Discovery of therapeutic AGC2 modulators by combining docking, binding, and vesicle-based transport assays.

Abstract

Backgroud: The mitochondrial Aspartate/Glutamate Carrier 2 (AGC2), encoded by the SLC25A13 gene, plays a critical role in cellular metabolism and redox balance through the malate/aspartate shuttle. Dysregulation of AGC2 is implicated in rare genetic diseases and tumorigenesis, making it a promising therapeutic target.

Methods: In this study, we developed the first integrative platform for the discovery and validation of high-affinity AGC2 modulators, combining in silico screening with biophysical and functional assays. Docking-based virtual screening of chemical libraries was employed to identify candidate inhibitors. Their binding and inhibitory activity were validated via a combination of thermal shift assays and isothermal titration calorimetry (ITC) performed on n-dodecyl-β-D-maltoside (DDM)-based vesicles reconstituted with AGC2, alongside functional transport assays using AGC2-containing proteoliposomes.

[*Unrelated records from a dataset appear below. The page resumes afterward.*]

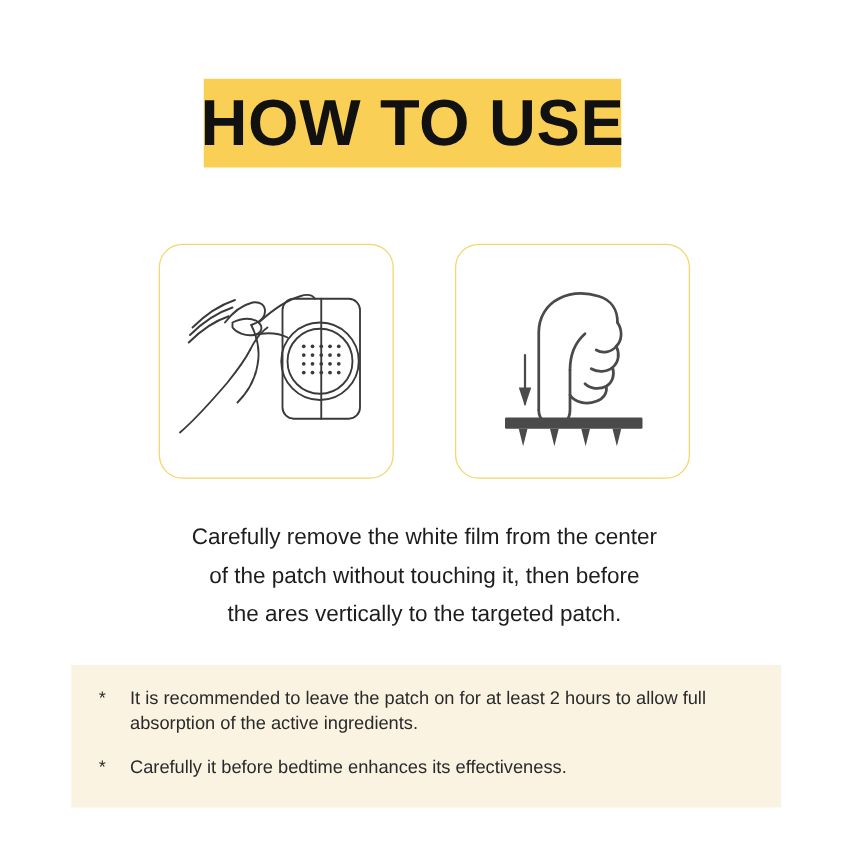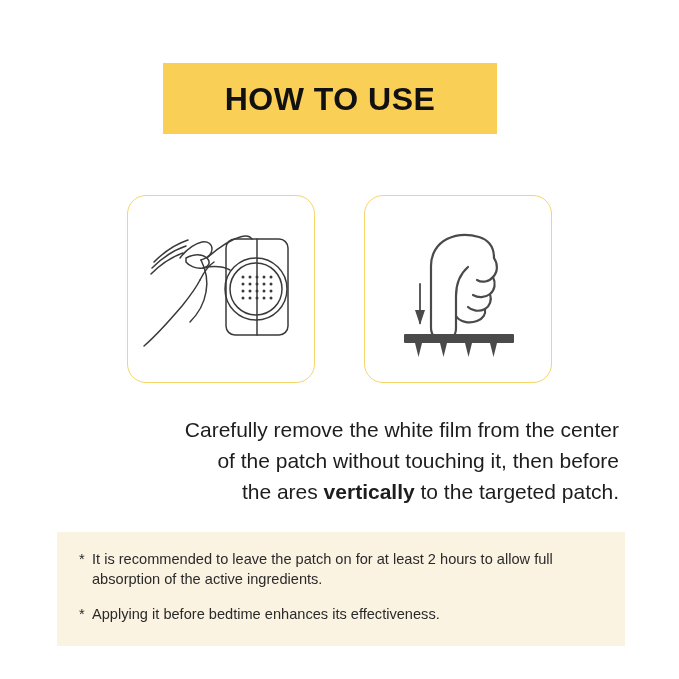--- a/index.html
+++ b/index.html
@@ -35,7 +35,7 @@
   }
   .title-text {
     font-family: "Liberation Sans", sans-serif;
-    font-size: 32px;
+    font-size: 52px;
     font-weight: bold;
     letter-spacing: 0.5px;
     color: #111111;

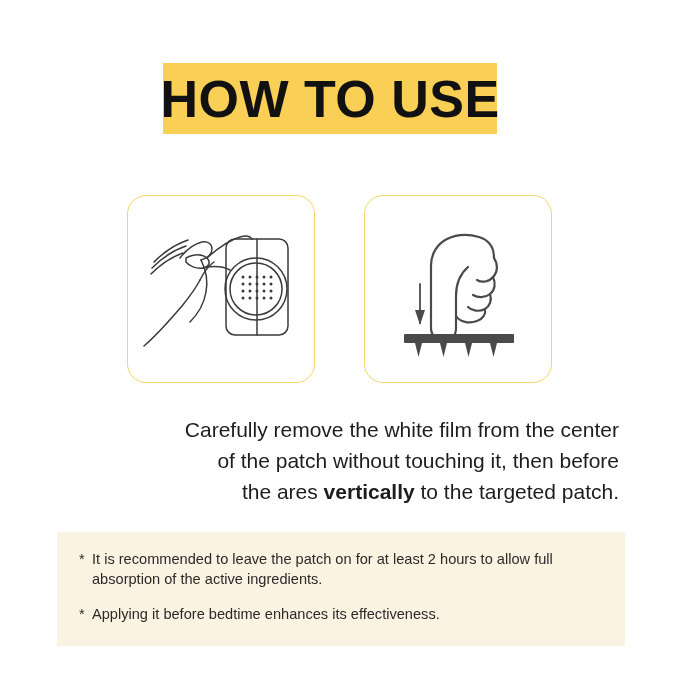--- a/index.html
+++ b/index.html
@@ -78,8 +78,8 @@
     left: 60px;
     top: 414px;
     width: 559px;
-    text-align: right;
-    font-size: 21px;
+    text-align: center;
+    font-size: 18px;
     line-height: 31px;
     color: #1d1d1d;
     font-family: "Liberation Sans", sans-serif;

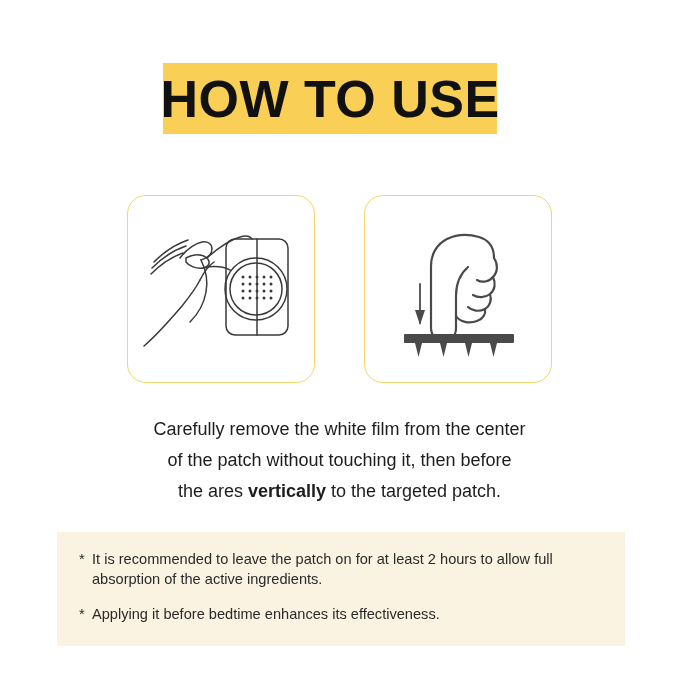--- a/index.html
+++ b/index.html
@@ -89,7 +89,7 @@
     white-space: nowrap;
   }
   .instruction b {
-    font-weight: bold;
+    font-weight: normal;
   }
 
   

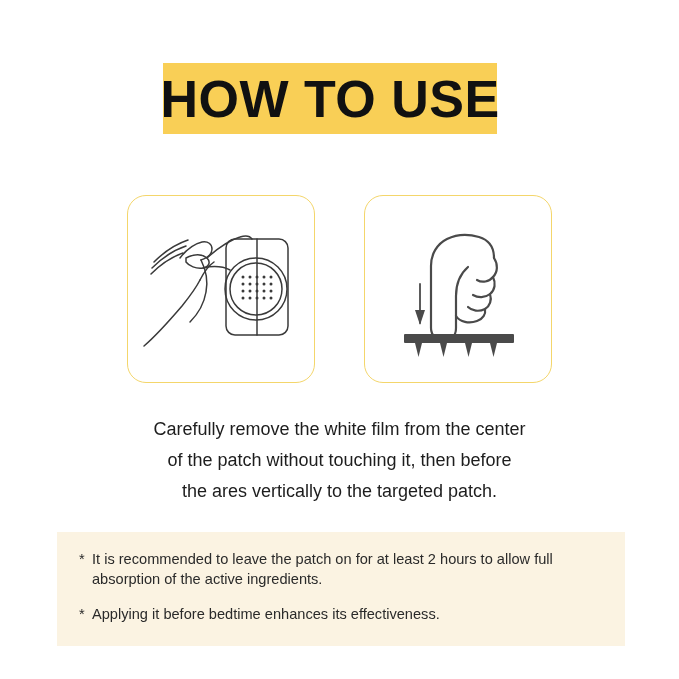--- a/index.html
+++ b/index.html
@@ -116,6 +116,7 @@
   }
   .note-text {
     flex: 1 1 auto;
+    margin-left: 12px;
   }
 </style>
 </head>

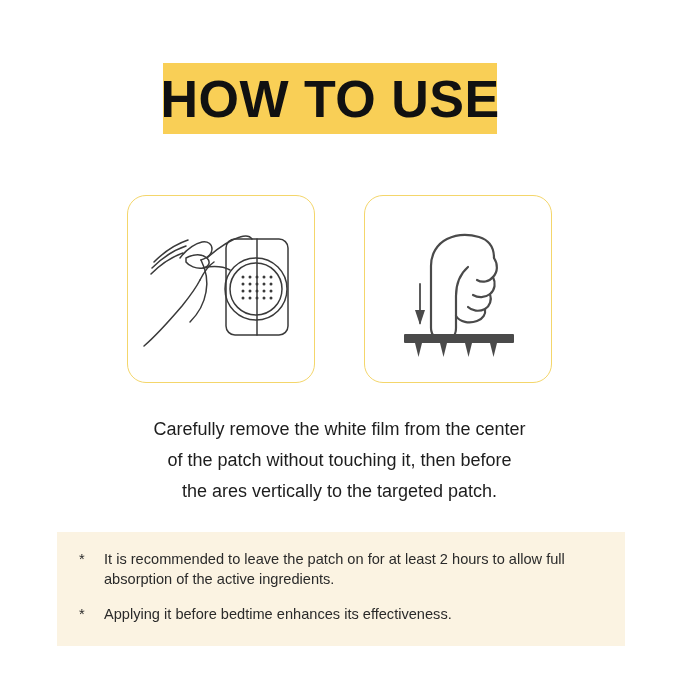--- a/index.html
+++ b/index.html
@@ -249,7 +249,7 @@
     <div class="note">
       <span class="note-marker">*</span>
       <span class="note-text">
-        <span>Applying it before bedtime enhances its effectiveness.</span>
+        <span>Carefully it before bedtime enhances its effectiveness.</span>
       </span>
     </div>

Results: We identified two previously unreported AGC2 inhibitors, suramin and taurolithocholic acid 3-sulfate. Remarkably, we report the first successful application of ITC to AGC2, overcoming major experimental challenges associated with ITC assays on the SLC25A family members, and achieving greater stability and reproducibility compared to similar assays performed on other family members, such as the ADP/ATP carrier and uncoupling proteins. Additionally, we present the first transmission electron microscopy (TEM) characterization of proteoliposomes and DDM-based vesicles reconstituted with AGC2, providing direct structural insights into the systems used for biophysical analysis.

Conclusions: This study establishes a reproducible, and scalable workflow that bridges high-throughput ligand identification with high-resolution kinetic characterization for targeting mitochondrial carriers.